For the same reasoning, patients undergoing chemotherapy should arrange for childcare ahead of time. Wearing comfortable clothes and eating a light snack prior to arriving at the physician's office for a chemotherapy session can also be also helpful. Depending on the type and stage of cancer being treated, a chemotherapy session may take anywhere from several minutes to several hours. Taking a book or crossword puzzle can help pass the time during longer treatment sessions.
Safety Precautions Related To Treatment
Chemotherapy drugs are potent and toxic, so patients being treated with them need to take certain safety precautions to protect themselves and others around them. Most chemotherapy drugs are out of the body around forty-eight hours after treatment. These drugs exit a patient's body in multiple ways, making for anything that comes into contact with bodily fluids a hazard to young children and pets. When chemotherapy drugs are outside of a patient's body, they can cause irritation or harm to the skin of the patient undergoing treatment and others around them. An individual should close the toilet lid and flush it twice after using it during or within forty-eight hours of treatment.
The patient should clean the toilet after each use while wearing disposable gloves. Any caregivers should wear two pairs of disposable gloves when coming in contact with any bodily fluids. Any linens or clothes that come into contact with bodily fluids within forty-eight hours after a chemotherapy session should be machine washed with normal laundry detergent. If any sanitary pads, adult diapers, or disposable underwear are being used, they should be discarded in doubled up plastic bags.
Side Effects Of Chemotherapy
Since chemotherapy drugs cannot distinguish between malignant cells and healthy cells, they can have some harsh side effects.

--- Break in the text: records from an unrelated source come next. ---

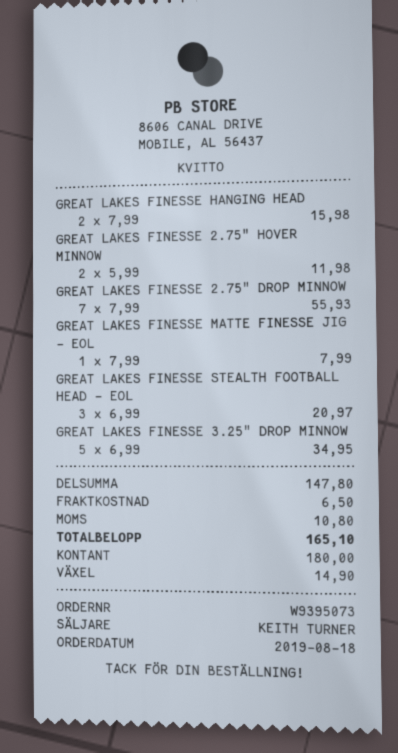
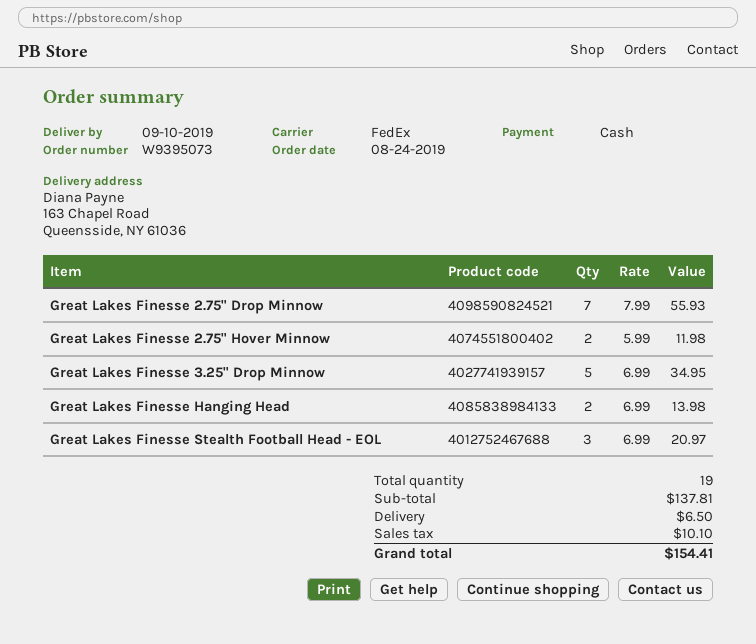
order date: 2019-08-18 -> 2019-08-24
GREAT LAKES FINESSE HANGING HEAD: 2 x 7.99 = 15.98 -> 2 x 6.99 = 13.98
GREAT LAKES FINESSE MATTE FINESSE JIG - EOL: 1 x 7.99 = 7.99 -> none
subtotal: 147.80 -> 137.81
tax: 10.80 -> 10.10
total: 165.10 -> 154.41

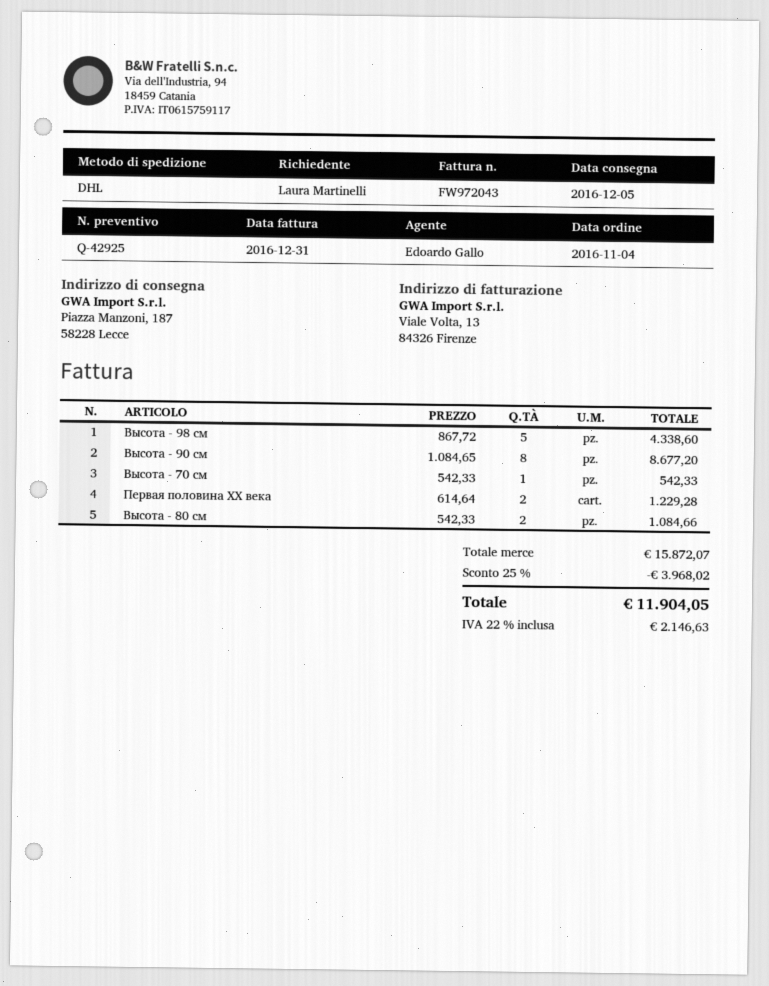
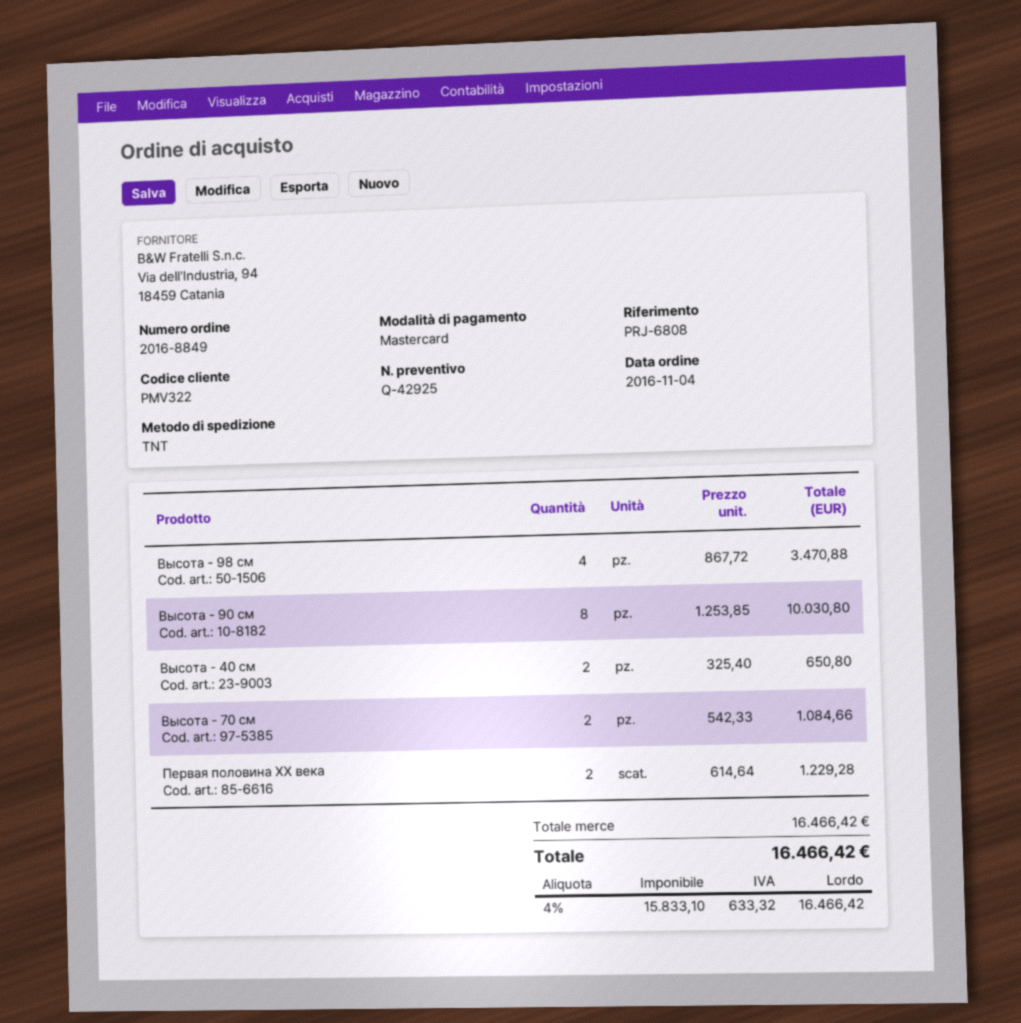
shipping method: DHL -> TNT
Высота - 98 см: 5 x 867.72 = 4338.60 -> 4 x 867.72 = 3470.88
Высота - 90 см: 8 x 1084.65 = 8677.20 -> 8 x 1253.85 = 10030.80
Высота - 70 см: 1 x 542.33 = 542.33 -> 2 x 542.33 = 1084.66
Высота - 80 см: 2 x 542.33 = 1084.66 -> none
Высота - 40 см: none -> 2 x 325.40 = 650.80
subtotal: 15872.07 -> 16466.42
discount: 25% = 3968.02 -> none
tax: 22% = 2146.63 -> 4% = 633.32
total: 11904.05 -> 16466.42

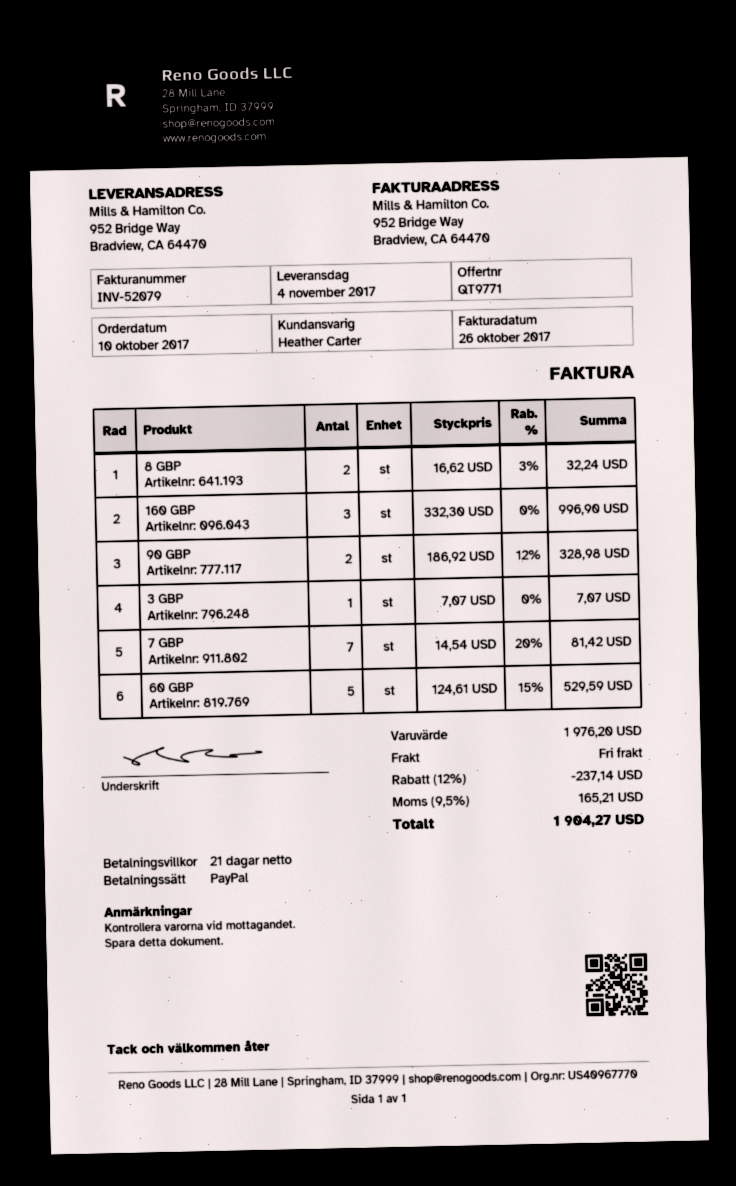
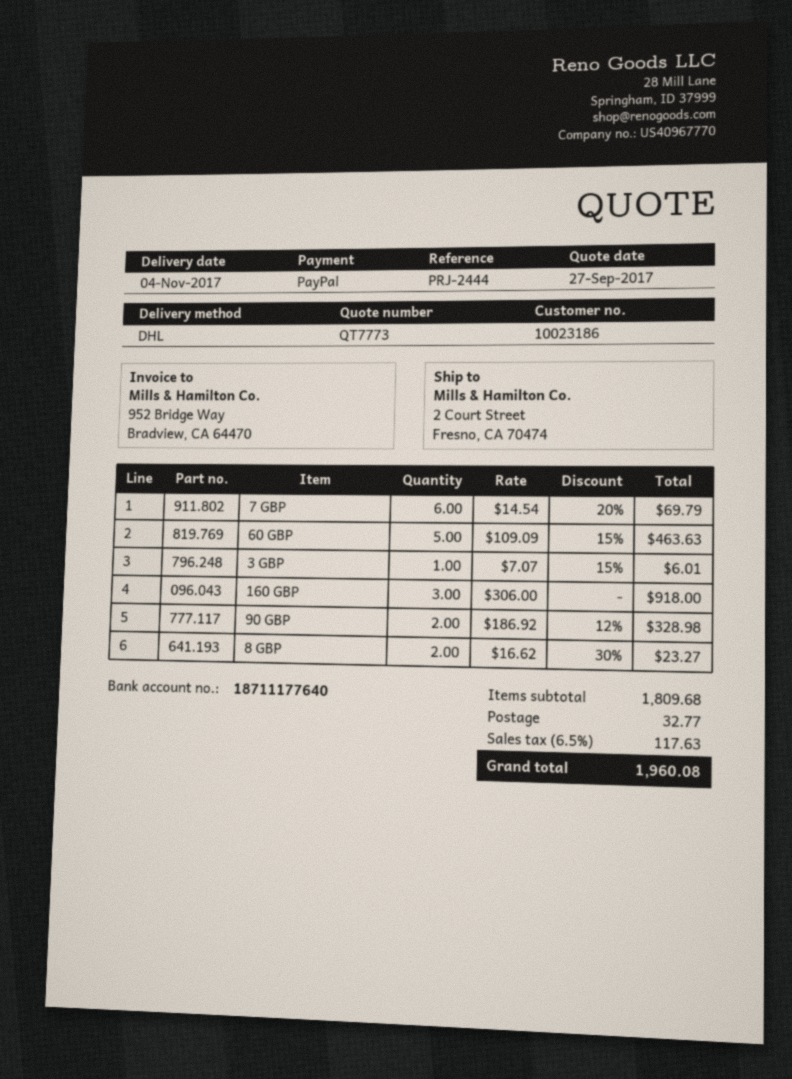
quote number: QT9771 -> QT7773
ship to: 952 Bridge Way, Bradview, CA 64470 -> 2 Court Street, Fresno, CA 70474
8 GBP: 2 x 16.62 - 3% = 32.24 -> 2 x 16.62 - 30% = 23.27
160 GBP: 3 x 332.30 = 996.90 -> 3 x 306.00 = 918.00
3 GBP: 1 x 7.07 = 7.07 -> 1 x 7.07 - 15% = 6.01
7 GBP: 7 x 14.54 - 20% = 81.42 -> 6 x 14.54 - 20% = 69.79
60 GBP: 5 x 124.61 - 15% = 529.59 -> 5 x 109.09 - 15% = 463.63
subtotal: 1976.20 -> 1809.68
discount: 12% = 237.14 -> none
shipping: 0.00 -> 32.77
tax: 9.5% = 165.21 -> 6.5% = 117.63
total: 1904.27 -> 1960.08

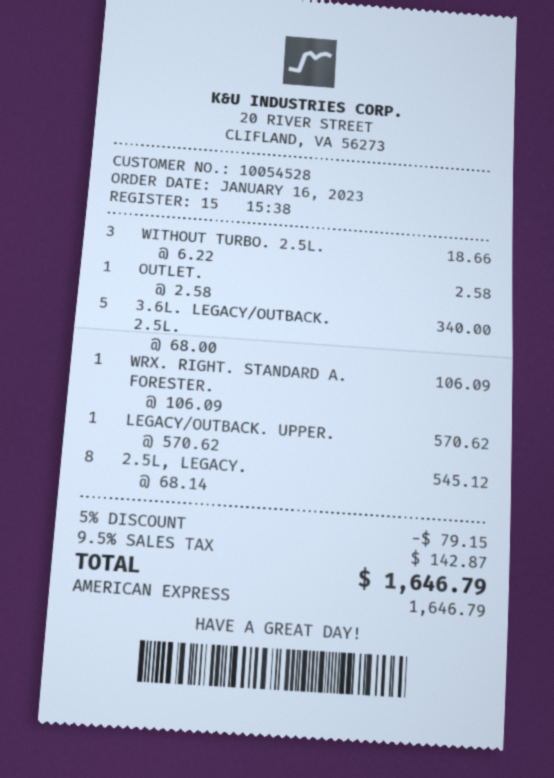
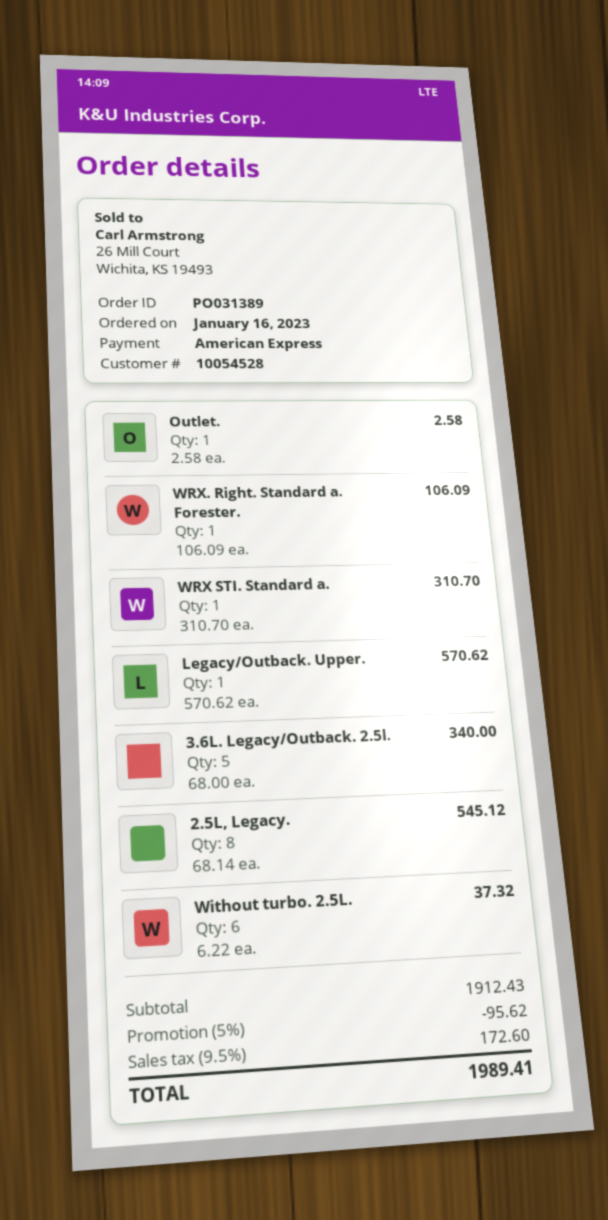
WITHOUT TURBO. 2.5L.: 3 x 6.22 = 18.66 -> 6 x 6.22 = 37.32
WRX STI. Standard a.: none -> 1 x 310.70 = 310.70
discount: 5% = 79.15 -> 5% = 95.62
tax: 9.5% = 142.87 -> 9.5% = 172.60
total: 1646.79 -> 1989.41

The healthy cells that are most vulnerable when a patient undergoes chemotherapy are the hair follicles, blood-forming cells within the bone marrow, cells in the mouth, cells in the reproductive system, and cells in the digestive tract. Certain chemotherapy drugs are more likely to cause damage to cells in the bladder, nervous system, heart, and lungs.
The most common side effects of chemotherapy include the loss of hair, frequent infections, nausea and vomiting, fatigue, abnormal bleeding and bruising, anemia, changes in appetite, mouth sores, throat pain, tingling sensations, constipation, diarrhea, weight changes, and fertility issues. When a patient's cancer care team decides which chemotherapy drugs to use, they have to carefully consider their side effects. They also have to consider the interactions they may have with each other and any additional drugs the patient may be taking.